Cherokee Nation Principal Chief Bill John Baker announces the tribe's more than $2 billion economic impact on the state of Oklahoma at a press conference in Tahlequah, Oklahoma, on April 21, 2017. Photo: Anadisgoi
Notes from the Chief
By Bill John Baker
Oklahoma’s core is firmly rooted in its 38 federally recognized tribes. Cherokee Nation and Oklahoma have a unique history based on our shared identity and heritage. According to a new study commissioned to the Oklahoma-based Economic Impact Group, our tribe and its businesses are responsible for more than a $2 billion impact annually on the Oklahoma economy.
Today, more than ever, the Cherokee Nation is an essential part of the economic fabric of our great state. As the largest tribal government in Oklahoma, there is no doubt Cherokee Nation makes undeniable and positive impacts on the state.
Cherokee Nation supports more than 17,000 jobs, and more than 11,000 of those jobs are through direct employment with our tribal government or one of the tribe’s businesses. We have more Cherokees working for the tribe than ever before, and we are proud of that. During the past year, we invested millions of dollars in expanding our economic footprint in northeast Oklahoma, which is essential to developing stronger and safer communities across Cherokee Nation’s 14-county jurisdiction.
The success we are experiencing today will have a positive impact for years to come. As a sovereign tribal government, Cherokee Nation makes positive differences in the lives of our citizens, which helps alleviate the burden on state finances and resources.
The Cherokee Nation's economic impact within a 14-county jurisdictional area in northeastern Oklahoma. Source: Anadisgoi
Cherokee Nation Businesses, the tribe’s corporate holding company, generated a record-setting $1.02 billion in revenue in fiscal year 2016, the year studied by economists. The profits allow the tribe to continue to expand essential services to the Cherokee people.
Oklahoma is our home, and we are proud to be a partner in its success. We invest in roads – 77 miles in our 14 counties; public schools – $5 million to 107 public school districts; health care – more than 1.1 million patient visits annually to Cherokee Health Centers; higher education – more than $13 million for academic scholarships this year; and infrastructure – public water line repairs and installations.
During my time as principal chief, I’ve seen firsthand the changes we are making in families and communities throughout northeast Oklahoma. Just some of the examples include:
• In Delaware County, we invested $30 million in a new casino that created 175 new jobs. In South Coffeyville, we collaborated with the state to attract Star Pipe, a manufacturing company, creating another 75 quality jobs.
• In Tulsa County, our Career Services Department continues to help Macy’s fulfillment center with staff recruiting and training.
• In Cherokee County, the capital of the Cherokee Nation, we attracted several new businesses, announced the construction of a $200 million health facility, preserved our iconic capitol building and expanded the Cherokee Nation tribal complex.

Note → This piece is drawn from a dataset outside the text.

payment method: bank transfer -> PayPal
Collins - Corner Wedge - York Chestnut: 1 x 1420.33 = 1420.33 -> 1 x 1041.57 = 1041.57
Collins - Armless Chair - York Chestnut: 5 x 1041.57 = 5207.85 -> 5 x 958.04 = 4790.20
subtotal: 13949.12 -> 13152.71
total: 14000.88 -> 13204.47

Those activities don’t just benefit Cherokees; they represent an investment in our home, Oklahoma. A strong Cherokee Nation equals a strong Oklahoma. Our success is the state’s success. Cherokee Nation remains strategically positioned to lead Oklahoma into a brighter and better future. As we prosper and create jobs, we play an essential role in keeping Oklahoma strong and vibrant, ensuring it remains the best place to live, work and raise a family.

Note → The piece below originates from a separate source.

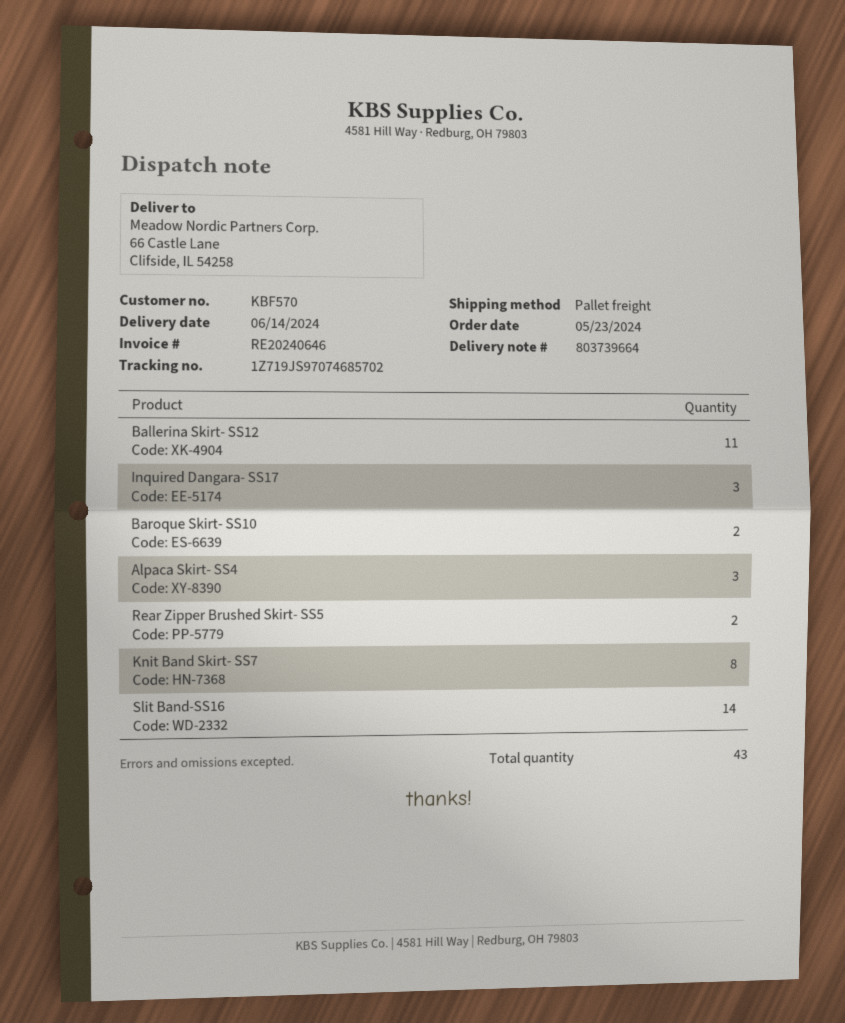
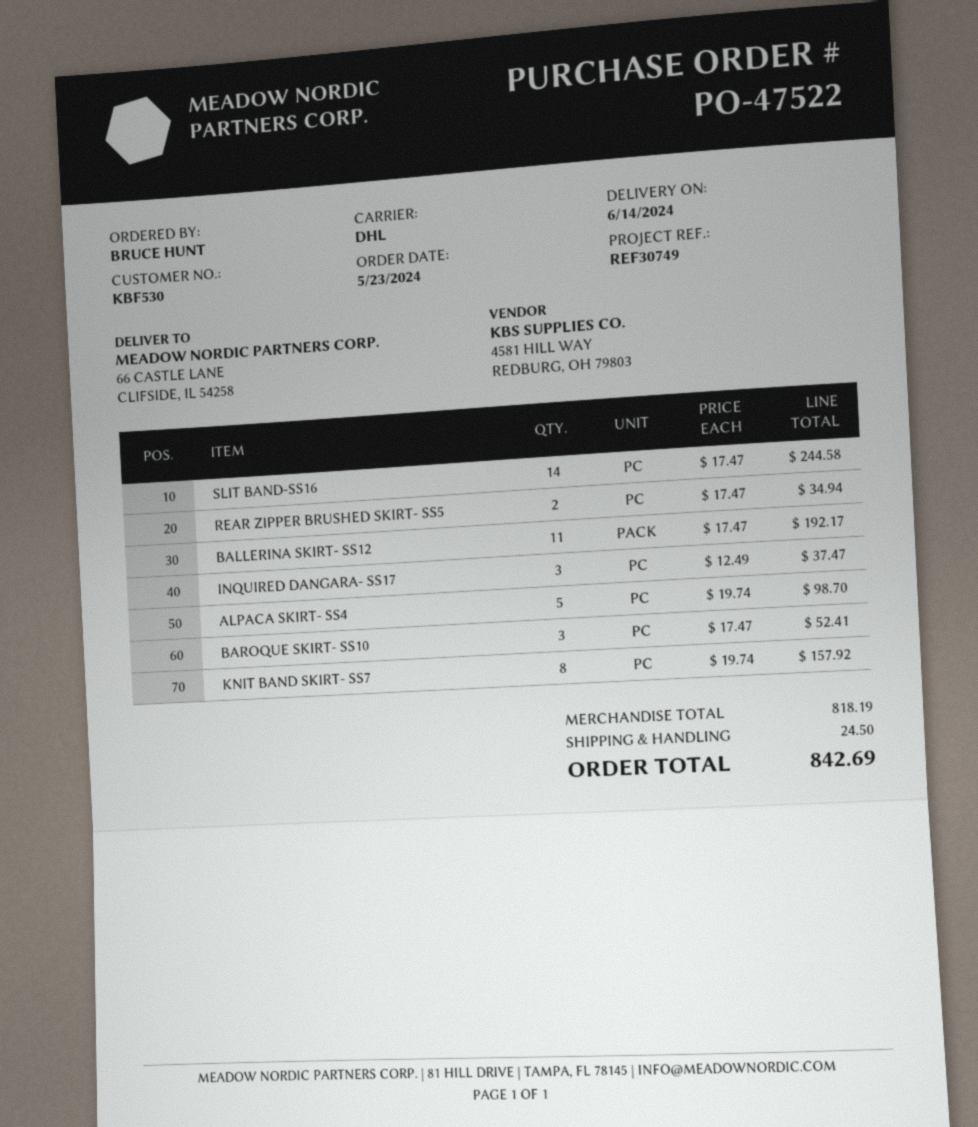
customer number: KBF570 -> KBF530
shipping method: pallet freight -> DHL
Baroque Skirt- SS10: 2 -> 3
Alpaca Skirt- SS4: 3 -> 5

That symbiotic spirit improves the lives of everyone throughout northeast Oklahoma. We are expanding our businesses and increasing our profits to do more, help more citizens improve their lives and make more of a difference from one generation to the next.
Bill John Baker currently serves as the 17th elected chief of the Cherokee
Nation, the largest Indian tribe in the United States. Born and raised in
Cherokee County, he is married to Sherry (Robertson) Baker. Principal Chief
Baker has devoted much of his life in service to the Cherokee people. He spent
12 years as a member of the Cherokee Nation Tribal Council and was elected
Principal Chief in October 2011.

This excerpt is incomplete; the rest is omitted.